Friday, 26 April 2024

Fourth Friday in April

 I'm on a mission to get rid of loads of our things. Our house isn't small but it's full to bursting, and I'm depressed that the great work of my adult life has been tidying the house. Not only that, but it's never even tidy. I go on and on about excess, and it's not easy, I'm as much wrapped up in it as anyone. But I don't want to be, and I hope I can raise the girls to be a little less affected by it than I have been. 

I have begun by going through the house, drawer by drawer, and cupboard by cupboard. It is slow work and will take me some weeks, but I think it is the only way to be thorough. Today I have been through the dressing table in my bedroom, the top drawer of which was taken over by perfumes and makeup that I don't use, and the bottom drawer which had become a graveyard of photos, notes and drawings by the girls. I went through all of this piece by piece, and threw a lot out. I kept some, a little stack.

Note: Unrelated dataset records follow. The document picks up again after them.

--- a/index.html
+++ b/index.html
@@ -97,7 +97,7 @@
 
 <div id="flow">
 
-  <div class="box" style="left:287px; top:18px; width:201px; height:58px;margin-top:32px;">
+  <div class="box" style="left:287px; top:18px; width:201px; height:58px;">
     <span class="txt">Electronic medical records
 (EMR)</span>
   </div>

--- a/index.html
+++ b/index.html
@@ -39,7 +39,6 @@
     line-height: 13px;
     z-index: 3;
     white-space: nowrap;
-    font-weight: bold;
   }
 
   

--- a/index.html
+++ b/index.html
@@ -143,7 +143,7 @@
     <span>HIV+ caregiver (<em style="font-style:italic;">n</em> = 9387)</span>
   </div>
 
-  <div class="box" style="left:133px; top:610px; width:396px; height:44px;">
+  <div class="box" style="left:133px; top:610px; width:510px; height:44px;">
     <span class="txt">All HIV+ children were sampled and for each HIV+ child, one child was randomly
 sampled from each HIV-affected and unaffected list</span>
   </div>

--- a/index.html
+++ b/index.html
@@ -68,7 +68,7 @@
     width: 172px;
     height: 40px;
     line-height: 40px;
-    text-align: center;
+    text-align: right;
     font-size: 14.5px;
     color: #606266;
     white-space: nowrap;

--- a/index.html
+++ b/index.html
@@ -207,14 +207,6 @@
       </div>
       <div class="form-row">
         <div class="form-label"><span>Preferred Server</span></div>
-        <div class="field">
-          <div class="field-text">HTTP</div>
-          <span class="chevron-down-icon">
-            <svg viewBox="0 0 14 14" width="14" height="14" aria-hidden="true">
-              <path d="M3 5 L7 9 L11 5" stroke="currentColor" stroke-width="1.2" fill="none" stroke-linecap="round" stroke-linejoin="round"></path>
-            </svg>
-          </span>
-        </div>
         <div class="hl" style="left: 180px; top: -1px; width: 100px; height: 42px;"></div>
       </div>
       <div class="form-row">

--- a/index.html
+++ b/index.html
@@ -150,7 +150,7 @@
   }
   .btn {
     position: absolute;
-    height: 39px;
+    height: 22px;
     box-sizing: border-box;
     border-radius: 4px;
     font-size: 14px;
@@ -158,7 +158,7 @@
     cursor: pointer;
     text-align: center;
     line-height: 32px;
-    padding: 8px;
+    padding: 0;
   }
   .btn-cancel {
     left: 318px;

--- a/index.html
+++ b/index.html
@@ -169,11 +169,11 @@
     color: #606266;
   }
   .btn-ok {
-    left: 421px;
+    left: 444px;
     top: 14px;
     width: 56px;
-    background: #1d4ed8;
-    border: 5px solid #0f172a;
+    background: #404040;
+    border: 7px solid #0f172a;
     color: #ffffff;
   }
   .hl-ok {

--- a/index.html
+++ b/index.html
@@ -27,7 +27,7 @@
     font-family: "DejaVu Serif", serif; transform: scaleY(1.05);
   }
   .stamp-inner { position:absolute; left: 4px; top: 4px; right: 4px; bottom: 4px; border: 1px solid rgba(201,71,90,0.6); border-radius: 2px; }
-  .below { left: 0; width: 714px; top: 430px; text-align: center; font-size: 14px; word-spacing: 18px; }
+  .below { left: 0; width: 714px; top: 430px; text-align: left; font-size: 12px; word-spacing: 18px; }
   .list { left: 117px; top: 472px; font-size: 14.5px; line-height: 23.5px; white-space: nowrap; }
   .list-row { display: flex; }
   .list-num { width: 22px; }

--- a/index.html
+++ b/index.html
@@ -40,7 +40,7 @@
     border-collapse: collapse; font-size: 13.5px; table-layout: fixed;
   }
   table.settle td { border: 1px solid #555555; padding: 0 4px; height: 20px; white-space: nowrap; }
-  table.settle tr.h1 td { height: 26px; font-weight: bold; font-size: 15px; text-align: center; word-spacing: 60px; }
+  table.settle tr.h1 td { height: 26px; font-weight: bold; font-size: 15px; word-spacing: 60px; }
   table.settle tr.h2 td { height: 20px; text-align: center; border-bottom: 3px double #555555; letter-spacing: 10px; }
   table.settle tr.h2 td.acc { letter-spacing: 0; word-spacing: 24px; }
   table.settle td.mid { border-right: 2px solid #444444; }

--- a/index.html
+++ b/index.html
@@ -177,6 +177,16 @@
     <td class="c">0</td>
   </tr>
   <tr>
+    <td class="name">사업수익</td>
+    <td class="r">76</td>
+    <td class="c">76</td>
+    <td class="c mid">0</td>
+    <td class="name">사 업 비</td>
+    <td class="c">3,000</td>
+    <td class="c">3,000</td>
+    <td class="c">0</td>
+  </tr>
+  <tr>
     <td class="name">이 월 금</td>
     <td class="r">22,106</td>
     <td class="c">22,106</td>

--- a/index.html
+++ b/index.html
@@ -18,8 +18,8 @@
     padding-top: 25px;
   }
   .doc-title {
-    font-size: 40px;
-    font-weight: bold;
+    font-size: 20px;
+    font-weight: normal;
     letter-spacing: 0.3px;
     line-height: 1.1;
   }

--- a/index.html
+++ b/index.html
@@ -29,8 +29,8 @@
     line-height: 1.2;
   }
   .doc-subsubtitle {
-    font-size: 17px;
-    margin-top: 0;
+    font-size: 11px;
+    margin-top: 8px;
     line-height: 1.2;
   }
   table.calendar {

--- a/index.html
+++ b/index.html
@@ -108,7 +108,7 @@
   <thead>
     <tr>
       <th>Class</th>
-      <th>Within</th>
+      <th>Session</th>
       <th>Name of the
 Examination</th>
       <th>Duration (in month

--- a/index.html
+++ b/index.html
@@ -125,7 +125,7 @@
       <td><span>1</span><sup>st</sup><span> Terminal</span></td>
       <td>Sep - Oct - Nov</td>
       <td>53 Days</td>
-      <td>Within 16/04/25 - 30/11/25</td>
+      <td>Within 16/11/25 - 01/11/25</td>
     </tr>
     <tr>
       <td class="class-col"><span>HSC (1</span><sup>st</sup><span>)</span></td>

It made me feel miserable going through it, and I wonder why I'm keeping any, if there will ever be a time where looking through it feels good. Nostalgia is poisonous. Maybe made worse when you feel worried about the future as well. Both the past and the future are foreign countries. 

I'll get back to it in a moment, the bedroom is in a state of chaos and I'd like to at least empty my desk before I have to get on with the daily jobs. It's been an interesting process so far, and I think will continue to be interesting and painful. The last few years I have been on a kind of autopilot. Going through my things is giving a stark impression of the kind of person I must consider myself to be, and it's someone unfamiliar. We let our Things define us so much, but what Things could define who we really are?


Edit: It's been a bit of an eye opener going through all of my personal things, because it seems a lot of it either harks from when I was a promising genius artist in my teens or early twenties, or if it has been acquired since then, it only has been based on the same premise. I did not turn out to be a promising genius artist, nor do I ever expect to spontaneously become one, or intend to put in the hours to try and work towards that. Therefore all of this stuff not only didn't serve its intended purpose at the time, but now exists only as the long dead bones of my ambition. Which isn't very nice to adorn my home with.